# XX vs XTR



## TiEndo (Apr 7, 2006)

Does anyone have/know the exact weight differences going XX vs XTR??? What is the exact total groupo savings going SRAM.....excluding wheelset.


----------



## djphill (May 11, 2008)

taken from Mountain Biking Australia so not verified

XX with high mount FD, cranks 28/42 and 11/36 cassette 2.319grams

XTR with high mount FD, cranks 22/32/42 and 11/34 cassette 2.575grams
"all claimed manufacturers weights"

having weighed the XX cassette 11/36 and rear derailluer that i have srams weights are spot on


----------



## KevinK (Jul 19, 2005)

@djphill.
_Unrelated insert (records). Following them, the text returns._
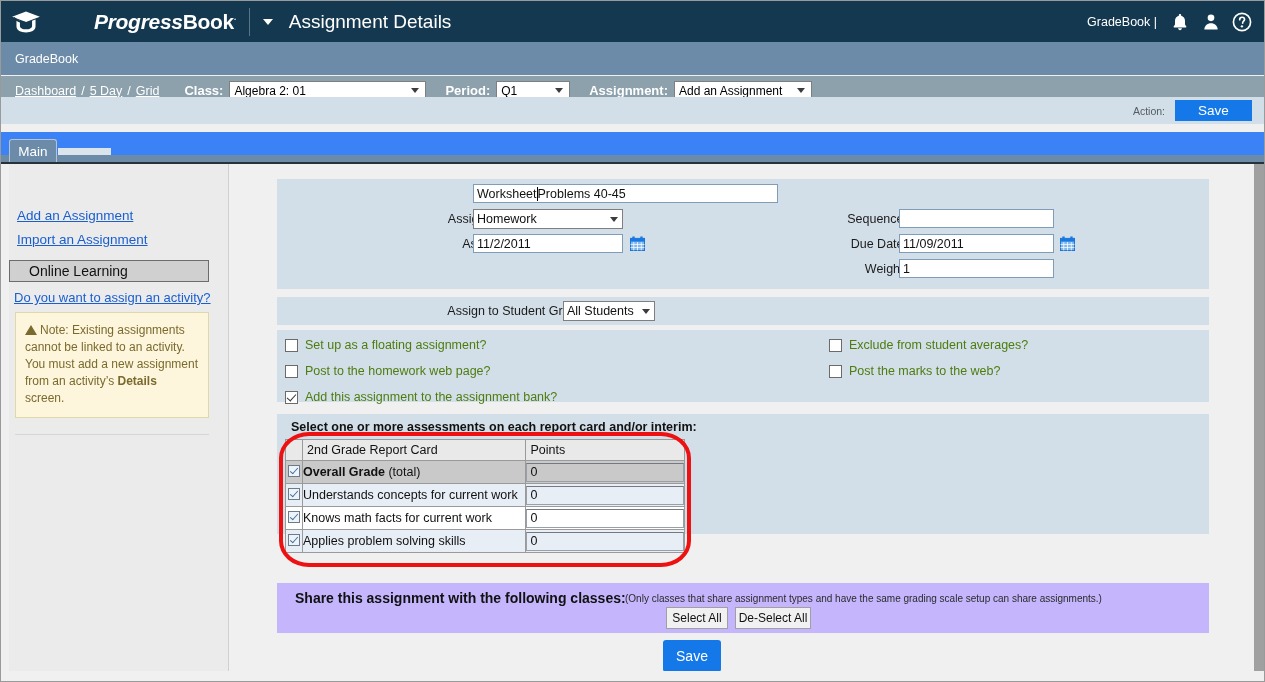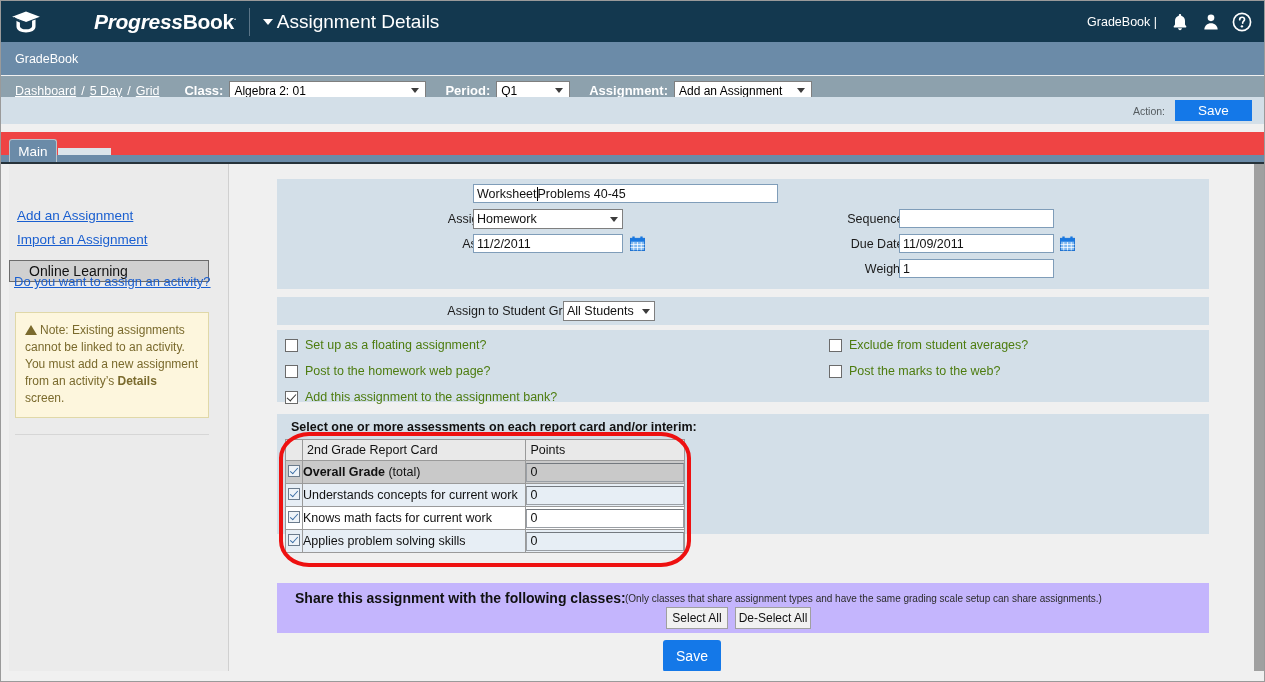"Assignment Details" .page-title-wrap { gap: none -> 12px }
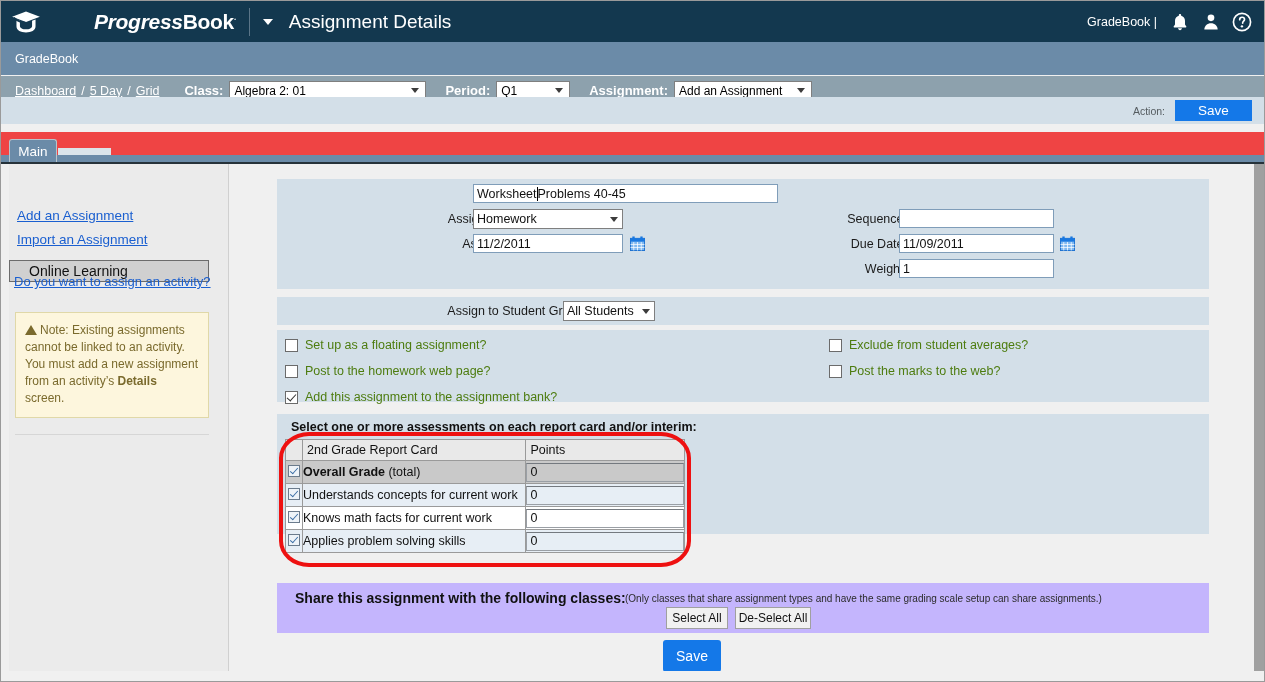"Main" .tab-strip { background: #ef4444 -> #3b82f6 }
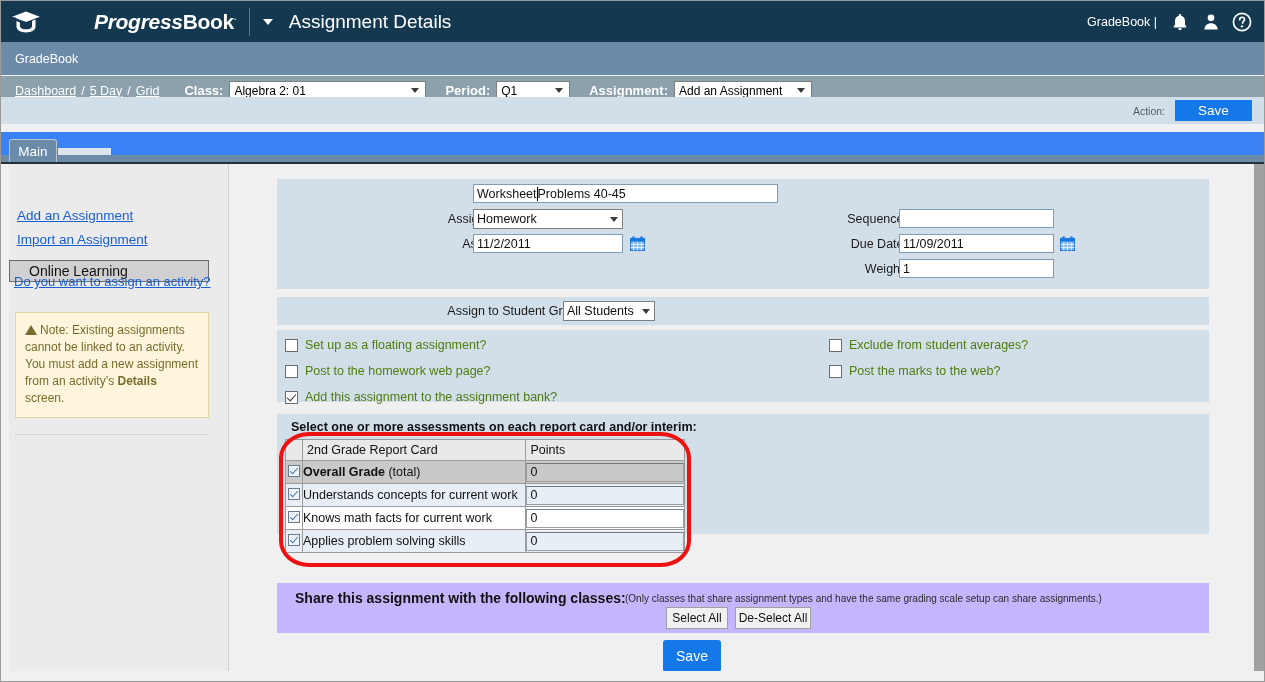"Do you want to assign" #side-link-activity { top: 110px -> 126px }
How do you like your SRAM XX? SRAM announced they will release the GripShift version early in 2010, so I will probably purchase the XX drivetrain. What are you running on your front two chainrings? I was opting for the 30/42, and the rear, 11-34. Is the Crank stiff? compared to the XTR Crank. 

Thanks again,

Kevin


----------



## stevesbike (Feb 26, 2009)

I got an XX crank last week, 42/28 - right now I'm running it with a 9 speed 11-32, KMC 10 speed chain, X0 mid cage derailleur, force road front derailleur, ceramic blackbox BB. Yes, it's stiff (very) and the low q factor is very nice (I like it because I switch back and forth from from road to mtb). A few things to be careful of: frame compatibility is an issue (SRAM has a graphic on their website re the dimensions). I have a 2008 Merida and the big ring comes within 2mm of my chainstay. Otherwise, it is a great crank, vastly quicker front shifts (I'm using gripshifts), super smooth. I know there are doubters re ceramic BBs but it feels incredibly smooth and responsive.


----------



## djphill (May 11, 2008)

KevinK said:


> @djphill. How do you like your SRAM XX? SRAM announced they will release the GripShift version early in 2010, so I will probably purchase the XX drivetrain. What are you running on your front two chainrings? I was opting for the 30/42, and the rear, 11-34. Is the Crank stiff? compared to the XTR Crank.
> 
> Thanks again,
> 
> Kevin


I will be getting gripshift has soon as it available in australia, im only running the shifters, cassette and rear derailleur, 
i have a 2010 merida team 96, cannondale sl cranks with frm chainrings and dura ace front derailleur http://forums.mtbr.com/showthread.php?p=4603337&page=6 near the bottom of the page
i have only had the chance to ride it offroad once but it so much better then the xo setup i was using before, just keeped it in the big ring all day and went up and down the cassette, im not total happy with how it shifts with the frm chainrings so im thinking about getting the xx spider cannondale made for there cranks and running xx rings


----------



## KevinK (Jul 19, 2005)

stevesbike said:


> I got an XX crank last week, 42/28 - right now I'm running it with a 9 speed 11-32, KMC 10 speed chain, X0 mid cage derailleur, force road front derailleur, ceramic blackbox BB. Yes, it's stiff (very) and the low q factor is very nice (I like it because I switch back and forth from from road to mtb). A few things to be careful of: frame compatibility is an issue (SRAM has a graphic on their website re the dimensions). I have a 2008 Merida and the big ring comes within 2mm of my chainstay. Otherwise, it is a great crank, vastly quicker front shifts (I'm using gripshifts), super smooth. I know there are doubters re ceramic BBs but it feels incredibly smooth and responsive.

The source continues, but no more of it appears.